The seminal work by Alex Kacelnik on starling behaviour illustrates this point. When starlings feed their young they have to travel repeatedly back and forth to the nest to provide the young with food, in this case leatherjackets. How many prey items should the bird take? The problem for the starling is that as the number of prey items in its beak increases, it will become more difficult to pick up additional ones because the others may fall out again. It will also take longer to find other prey in this patch due to depletion. In other words, the more time the bird spends foraging in this particular patch, the fewer leatherjackets it will find. The other important constraint is the energetic cost incurred in flying to the patch and back to the nest. If the bird’s nest is not far away, it might be better off taking less than the maximum possible number of leatherjackets and returning to the nest rather than spending a lot of time on searching for the last few items. The saved time is better spent on foraging in another patch (assuming that the rate of finding prey is high at the beginning). If we assume that the bird is optimizing delivery rate to the nest, then the number of prey items it should pick up depends on the distance of the food patch to the nest.
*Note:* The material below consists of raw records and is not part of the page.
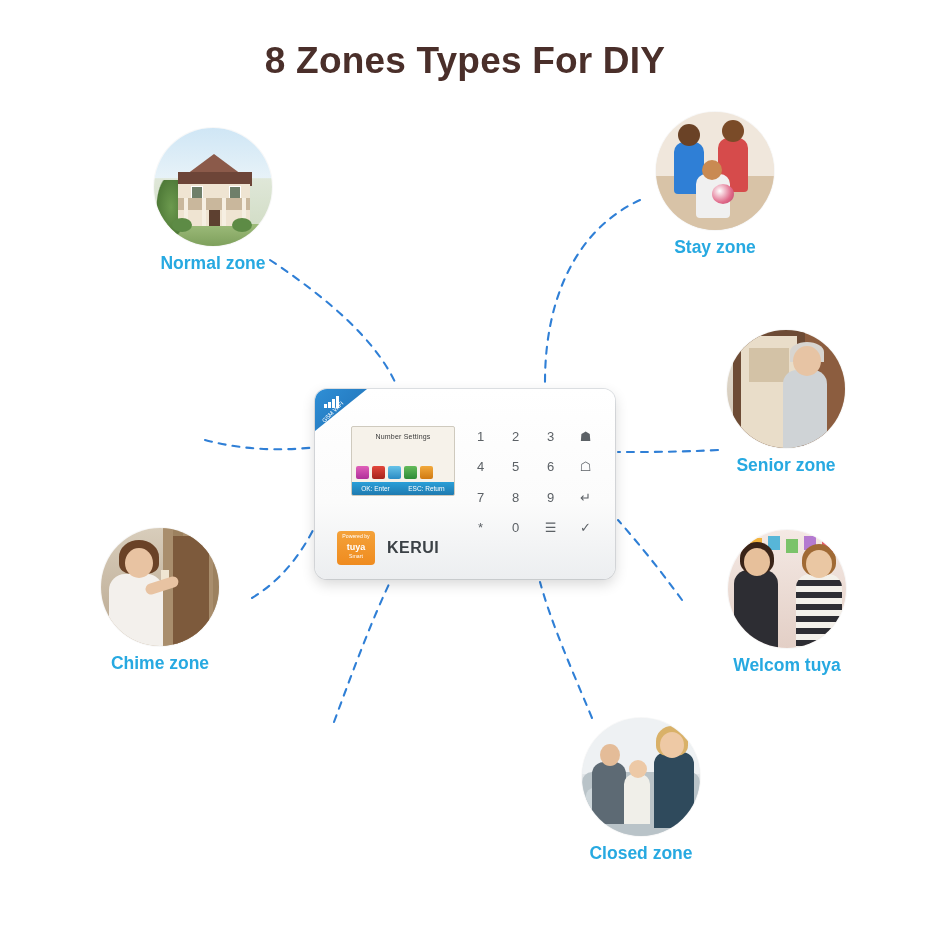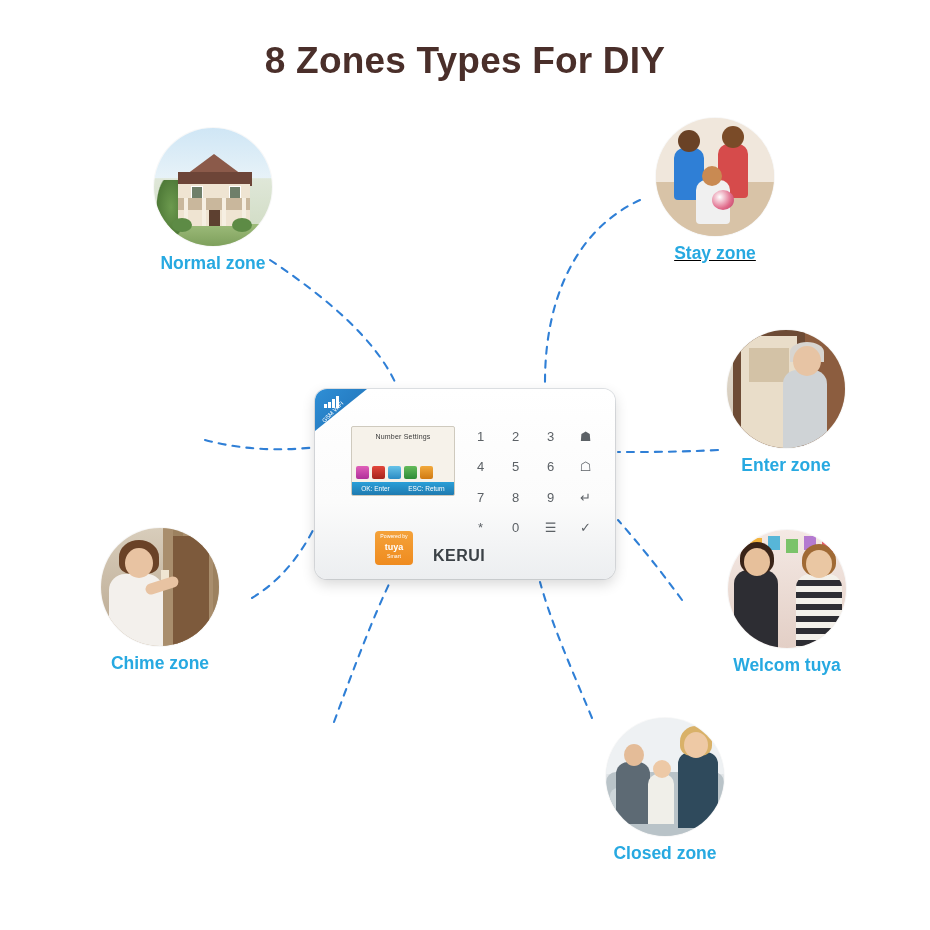--- a/index.html
+++ b/index.html
@@ -267,21 +267,21 @@
   #panel .keypad .key {
     font-size: 13px;
     color: #5c6166;
     width: 100%;
     text-align: center;
     line-height: 1;
   }
   #panel .brand-row {
     position: absolute;
     left: 22px; bottom: 14px;
-    display: flex; align-items: flex-end; gap: 20px; margin-left: 38px;
+    display: flex; align-items: center; gap: 12px;
   }
   #panel .tuya {
     width: 38px; height: 34px;
     background: linear-gradient(#f4a23a 0%, #ef8b1f 100%);
     border-radius: 4px;
     color: #fff;
     font-size: 5.2px;
     text-align: center;
     padding-top: 2px;
     box-sizing: border-box;
@@ -342,21 +342,21 @@
           <div class="col c3"></div>
           <div class="col c4"></div>
         <div class="door"></div>
         <div class="bush b1"></div>
           <div class="bush b2"></div>
       </div>
     </div>
     <div class="zone-label">Normal zone</div>
   </div>
 
-  <div class="zone" style="left:650px; top:118px;text-decoration:underline;">
+  <div class="zone" style="left:650px; top:112px;">
     <div class="bubble">
       <div class="scene s-kids">
         <div class="wall"></div>
           <div class="floor"></div>
         <div class="kid k1"></div>
           <div class="head h1"></div>
         <div class="kid k2"></div>
           <div class="head h2"></div>
         <div class="kid k3"></div>
           <div class="head h3"></div>
@@ -372,21 +372,21 @@
       <div class="scene s-senior">
         <div class="right"></div>
         <div class="doorframe"></div>
           <div class="doorin"></div>
           <div class="panel"></div>
         <div class="person"></div>
           <div class="hair"></div>
           <div class="head2"></div>
       </div>
     </div>
-    <div class="zone-label">Enter zone</div>
+    <div class="zone-label">Senior zone</div>
   </div>
 
   <div class="zone" style="left:90px; top:528px; width:140px;">
     <div class="bubble">
       <div class="scene s-chime">
         <div class="wallc"></div>
           <div class="doorc"></div>
           <div class="bell"></div>
         <div class="body2"></div>
           <div class="arm"></div>
@@ -406,21 +406,21 @@
           <div class="w1h"></div>
         <div class="w2"></div>
           <div class="w2hair"></div>
           <div class="w2h"></div>
       </div>
     </div>
     <div class="zone-label">Welcom tuya</div>
   </div>
 
 
-  <div class="zone" style="left:595px; top:718px; width:140px;">
+  <div class="zone" style="left:571px; top:718px; width:140px;">
     <div class="bubble">
       <div class="scene s-family">
         <div class="wall2"></div>
           <div class="sofa"></div>
           <div class="cush"></div>
         <div class="dad"></div>
           <div class="dadh"></div>
         <div class="kid2"></div>
           <div class="kid2h"></div>
         <div class="mom"></div>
The solution to the starling’s problem is that as the distance from the nest increases, the bird should spend more time foraging to pick up more prey items per trip, which was confirmed by Kacelnik’s experimental work.

The optimality approach has been applied to many other problems that animals face when they have to trade off effects of two behaviours. For instance, sticklebacks were found to weigh predation risk against hunger. As foraging and being vigilant are mutually exclusive in this species, hungrier fish were less vigilant than well-fed fish. Other examples include maximizing the rate of matings or minimizing starvation risk. The advantage of this approach is that predictions may be tested experimentally, using only the few key parameters specified in a model. It is crucially important to identify what the animal wishes to maximize, i.e. the currency, and what the trade-off is about. If the experiment fails to confirm model predictions, it may be that the assumptions about currencies and costs of this specific behaviour were incorrect. For instance, it may well turn out that the animal was not making a choice between foraging and travelling but between foraging and vigilance. It could also be that the experimental design was inappropriate to address the question and that other factors were measured.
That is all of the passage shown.